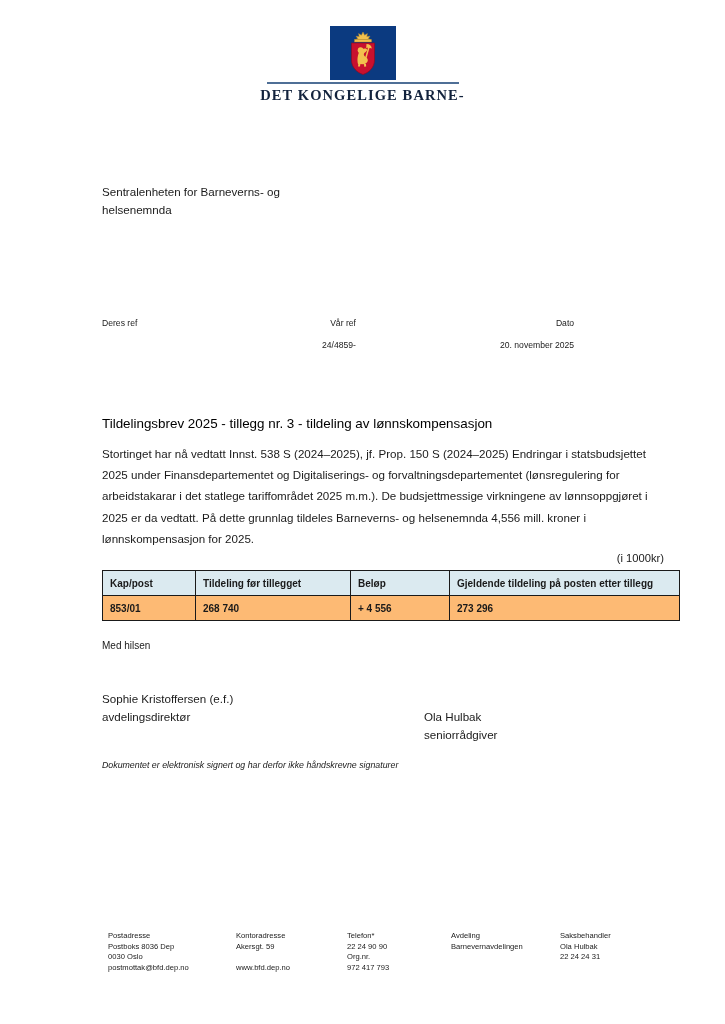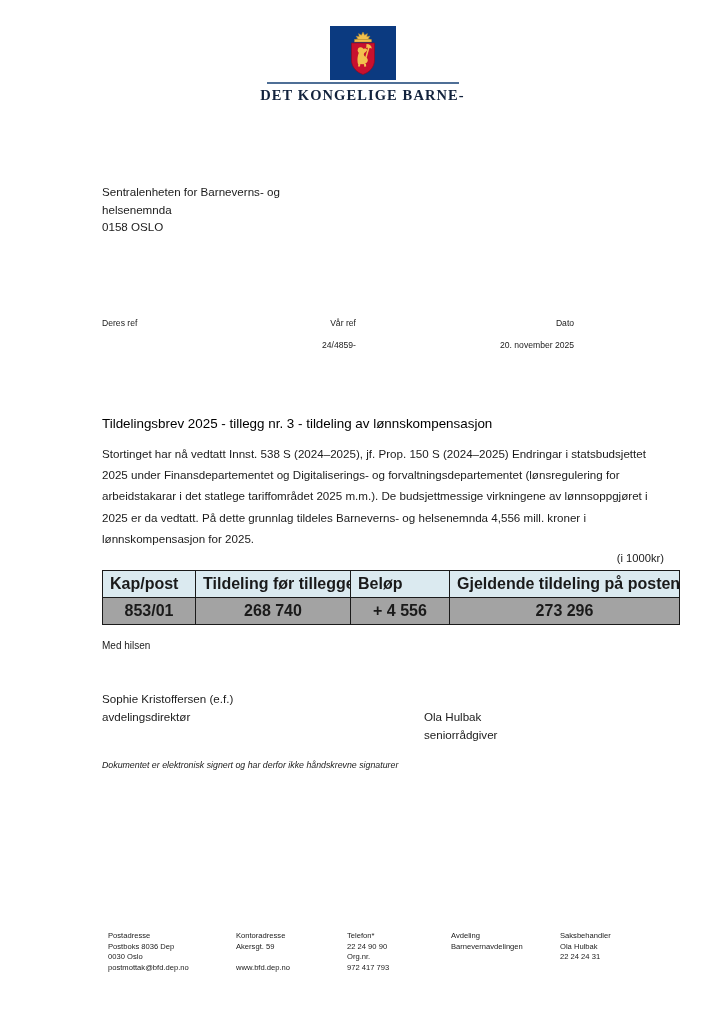--- a/index.html
+++ b/index.html
@@ -122,42 +122,41 @@
     text-align: right;
     font-size: 11.2px;
     color: #1a1a1a;
   }
   .alloc-table {
     position: absolute;
     left: 102px;
     top: 570px;
     width: 578px;
     border-collapse: collapse;
-    font-size: 16px;
+    font-size: 10px;
     font-weight: 700;
     color: #1a1a1a;
     table-layout: fixed;
   }
   .alloc-table th,
   .alloc-table td {
     border: 1px solid #1a1a1a;
     padding: 4px 7px;
     text-align: left;
     font-weight: 700;
     height: 16px;
     vertical-align: middle;
     white-space: nowrap;
     overflow: hidden;
   }
   .alloc-table thead th {
     background: #dbeaf0;
   }
   .alloc-table tbody td {
-    background: #a3a3a3;
-    text-align: center;
+    background: #fdba74;
   }
   .col1 { width: 78px; }
   .col2 { width: 140px; }
   .col3 { width: 84px; }
   .col4 { width: auto; }
 
   
   .closing {
     position: absolute;
     left: 102px;
@@ -253,21 +252,20 @@
     </div>
     <div class="logo-rule"></div>
     <div class="logo-text">
       <div>DET KONGELIGE BARNE-</div>
     </div>
   </div>
 
   <div class="recipient">
     <div>Sentralenheten for Barneverns- og</div>
     <div>helsenemnda</div>
-    <div>0158 OSLO</div>
   </div>
 
   <div class="refrow">
     <div class="rcol rc1">
       <div class="ref-label">Deres ref</div>
       <div class="ref-value"></div>
     </div>
     <div class="rcol rc2">
       <div class="ref-label">Vår ref</div>
       <div class="ref-value">24/4859-</div>

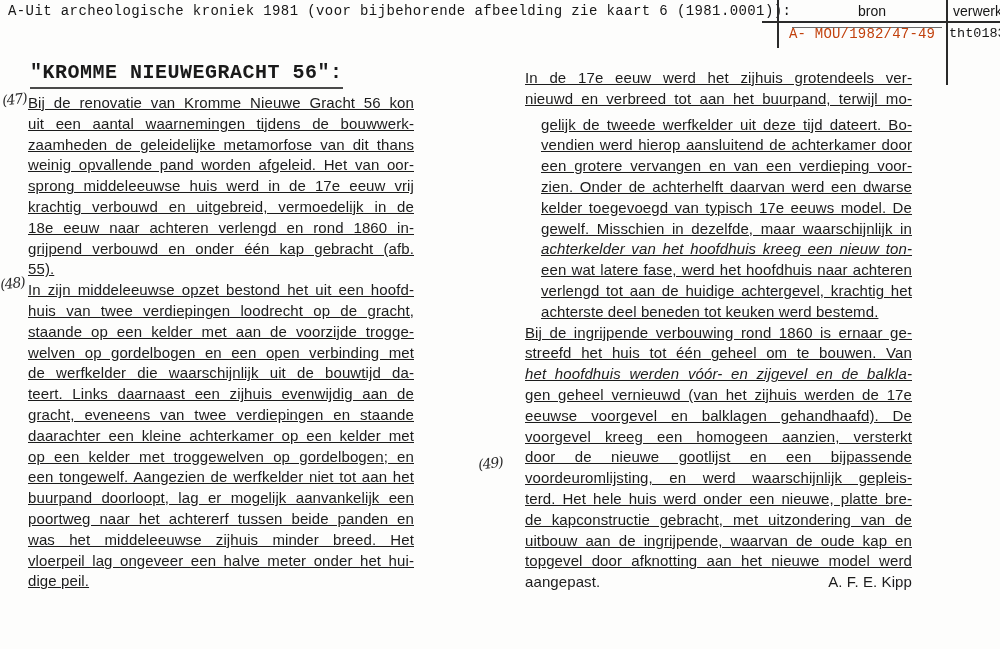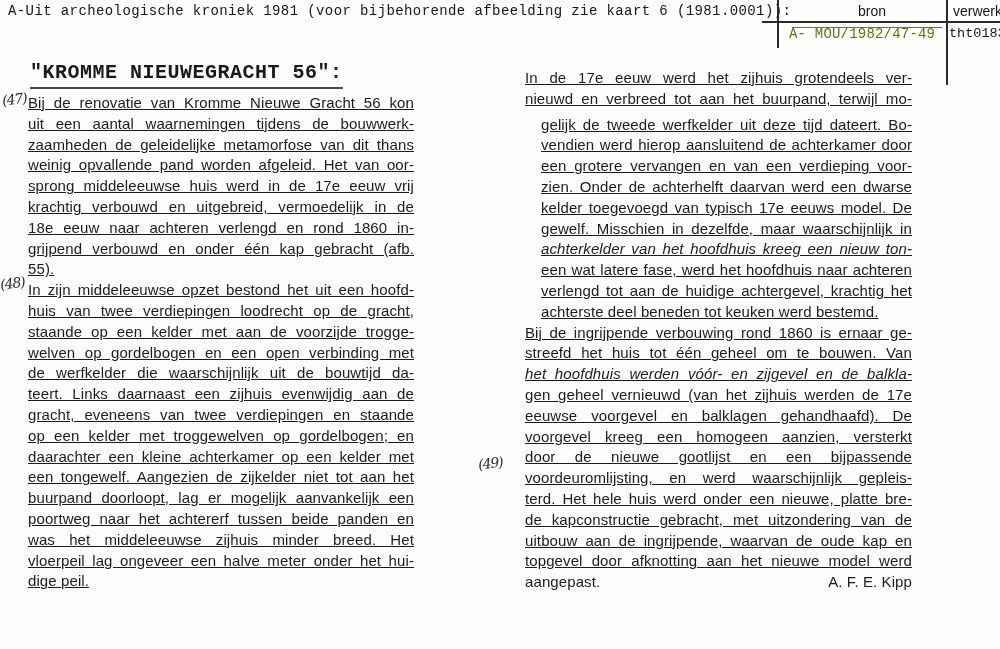--- a/index.html
+++ b/index.html
@@ -15,21 +15,21 @@
     font-family:"Liberation Mono", monospace;font-size:14px;letter-spacing:.4px;color:#161616;
   }
   
   .rule{position:absolute;background:#2a2a2a;}
   .rule-h-main{left:762px;top:21px;width:238px;height:2px;}
   .rule-h-sub{left:792px;top:27px;width:150px;height:1px;background:#6a6a6a;}
   .rule-v-left{left:777px;top:0;width:2px;height:48px;}
   .rule-v-mid{left:946px;top:0;width:2px;height:85px;}
   .it-h1{position:absolute;left:778px;top:3px;width:188px;text-align:center;font-size:14px;color:#161616;}
   .it-h2{position:absolute;left:953px;top:3px;font-size:14px;color:#161616;white-space:nowrap;}
-  .it-v1{position:absolute;left:789px;top:26px;font-family:"Liberation Mono", monospace;font-size:14px;letter-spacing:.2px;color:#4d7c0f;white-space:nowrap;}
+  .it-v1{position:absolute;left:789px;top:26px;font-family:"Liberation Mono", monospace;font-size:14px;letter-spacing:.2px;color:#c2410c;white-space:nowrap;}
   .it-v2{position:absolute;left:949px;top:26px;font-family:"Liberation Mono", monospace;font-size:13.5px;color:#161616;white-space:nowrap;}
   
   .col{position:absolute;font-size:15px;line-height:20.8px;letter-spacing:.1px;color:#1c1c1c;}
   .col-left{left:28px;top:60px;width:386px;}
   .col-right{left:525px;top:68px;width:387px;}
   .article-title{
     display:inline-block;margin:0 0 4px 2px;
     font-family:"Liberation Mono", monospace;font-size:20px;font-weight:700;letter-spacing:.5px;
     line-height:26px;color:#1a1a1a;
     border-bottom:2px solid #4a4a4a;padding-bottom:1px;white-space:nowrap;
@@ -84,23 +84,23 @@
         <div class="line end">55).</div>
       </div>
     <div class="para">
         <div class="line">In zijn middeleeuwse opzet bestond het uit een hoofd-</div>
         <div class="line">huis van twee verdiepingen loodrecht op de gracht,</div>
         <div class="line">staande op een kelder met aan de voorzijde trogge-</div>
         <div class="line">welven op gordelbogen en een open verbinding met</div>
         <div class="line">de werfkelder die waarschijnlijk uit de bouwtijd da-</div>
         <div class="line">teert. Links daarnaast een zijhuis evenwijdig aan de</div>
         <div class="line">gracht, eveneens van twee verdiepingen en staande</div>
+        <div class="line">daarachter een kleine achterkamer op een kelder met</div>
         <div class="line">op een kelder met troggewelven op gordelbogen; en</div>
-        <div class="line">daarachter een kleine achterkamer op een kelder met</div>
-        <div class="line">een tongewelf. Aangezien de zijkelder niet tot aan het</div>
+        <div class="line">een tongewelf. Aangezien de werfkelder niet tot aan het</div>
         <div class="line">buurpand doorloopt, lag er mogelijk aanvankelijk een</div>
         <div class="line">poortweg naar het achtererf tussen beide panden en</div>
         <div class="line">was het middeleeuwse zijhuis minder breed. Het</div>
         <div class="line">vloerpeil lag ongeveer een halve meter onder het hui-</div>
         <div class="line end">dige peil.</div>
       </div>
   </div>
 
   <div class="col col-right">
     <div class="para">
————
TASK TO COMPLETE — Without the pictures, write out the entire listing exactly.

SOLUTION BELOW —
--- a/index.html
+++ b/index.html
@@ -122,42 +122,41 @@
     text-align: right;
     font-size: 11.2px;
     color: #1a1a1a;
   }
   .alloc-table {
     position: absolute;
     left: 102px;
     top: 570px;
     width: 578px;
     border-collapse: collapse;
-    font-size: 16px;
+    font-size: 10px;
     font-weight: 700;
     color: #1a1a1a;
     table-layout: fixed;
   }
   .alloc-table th,
   .alloc-table td {
     border: 1px solid #1a1a1a;
     padding: 4px 7px;
     text-align: left;
     font-weight: 700;
     height: 16px;
     vertical-align: middle;
     white-space: nowrap;
     overflow: hidden;
   }
   .alloc-table thead th {
     background: #dbeaf0;
   }
   .alloc-table tbody td {
-    background: #a3a3a3;
-    text-align: center;
+    background: #fdba74;
   }
   .col1 { width: 78px; }
   .col2 { width: 140px; }
   .col3 { width: 84px; }
   .col4 { width: auto; }
 
   
   .closing {
     position: absolute;
     left: 102px;
@@ -253,21 +252,20 @@
     </div>
     <div class="logo-rule"></div>
     <div class="logo-text">
       <div>DET KONGELIGE BARNE-</div>
     </div>
   </div>
 
   <div class="recipient">
     <div>Sentralenheten for Barneverns- og</div>
     <div>helsenemnda</div>
-    <div>0158 OSLO</div>
   </div>
 
   <div class="refrow">
     <div class="rcol rc1">
       <div class="ref-label">Deres ref</div>
       <div class="ref-value"></div>
     </div>
     <div class="rcol rc2">
       <div class="ref-label">Vår ref</div>
       <div class="ref-value">24/4859-</div>

--- a/index.html
+++ b/index.html
@@ -15,21 +15,21 @@
     font-family:"Liberation Mono", monospace;font-size:14px;letter-spacing:.4px;color:#161616;
   }
   
   .rule{position:absolute;background:#2a2a2a;}
   .rule-h-main{left:762px;top:21px;width:238px;height:2px;}
   .rule-h-sub{left:792px;top:27px;width:150px;height:1px;background:#6a6a6a;}
   .rule-v-left{left:777px;top:0;width:2px;height:48px;}
   .rule-v-mid{left:946px;top:0;width:2px;height:85px;}
   .it-h1{position:absolute;left:778px;top:3px;width:188px;text-align:center;font-size:14px;color:#161616;}
   .it-h2{position:absolute;left:953px;top:3px;font-size:14px;color:#161616;white-space:nowrap;}
-  .it-v1{position:absolute;left:789px;top:26px;font-family:"Liberation Mono", monospace;font-size:14px;letter-spacing:.2px;color:#4d7c0f;white-space:nowrap;}
+  .it-v1{position:absolute;left:789px;top:26px;font-family:"Liberation Mono", monospace;font-size:14px;letter-spacing:.2px;color:#c2410c;white-space:nowrap;}
   .it-v2{position:absolute;left:949px;top:26px;font-family:"Liberation Mono", monospace;font-size:13.5px;color:#161616;white-space:nowrap;}
   
   .col{position:absolute;font-size:15px;line-height:20.8px;letter-spacing:.1px;color:#1c1c1c;}
   .col-left{left:28px;top:60px;width:386px;}
   .col-right{left:525px;top:68px;width:387px;}
   .article-title{
     display:inline-block;margin:0 0 4px 2px;
     font-family:"Liberation Mono", monospace;font-size:20px;font-weight:700;letter-spacing:.5px;
     line-height:26px;color:#1a1a1a;
     border-bottom:2px solid #4a4a4a;padding-bottom:1px;white-space:nowrap;
@@ -84,23 +84,23 @@
         <div class="line end">55).</div>
       </div>
     <div class="para">
         <div class="line">In zijn middeleeuwse opzet bestond het uit een hoofd-</div>
         <div class="line">huis van twee verdiepingen loodrecht op de gracht,</div>
         <div class="line">staande op een kelder met aan de voorzijde trogge-</div>
         <div class="line">welven op gordelbogen en een open verbinding met</div>
         <div class="line">de werfkelder die waarschijnlijk uit de bouwtijd da-</div>
         <div class="line">teert. Links daarnaast een zijhuis evenwijdig aan de</div>
         <div class="line">gracht, eveneens van twee verdiepingen en staande</div>
+        <div class="line">daarachter een kleine achterkamer op een kelder met</div>
         <div class="line">op een kelder met troggewelven op gordelbogen; en</div>
-        <div class="line">daarachter een kleine achterkamer op een kelder met</div>
-        <div class="line">een tongewelf. Aangezien de zijkelder niet tot aan het</div>
+        <div class="line">een tongewelf. Aangezien de werfkelder niet tot aan het</div>
         <div class="line">buurpand doorloopt, lag er mogelijk aanvankelijk een</div>
         <div class="line">poortweg naar het achtererf tussen beide panden en</div>
         <div class="line">was het middeleeuwse zijhuis minder breed. Het</div>
         <div class="line">vloerpeil lag ongeveer een halve meter onder het hui-</div>
         <div class="line end">dige peil.</div>
       </div>
   </div>
 
   <div class="col col-right">
     <div class="para">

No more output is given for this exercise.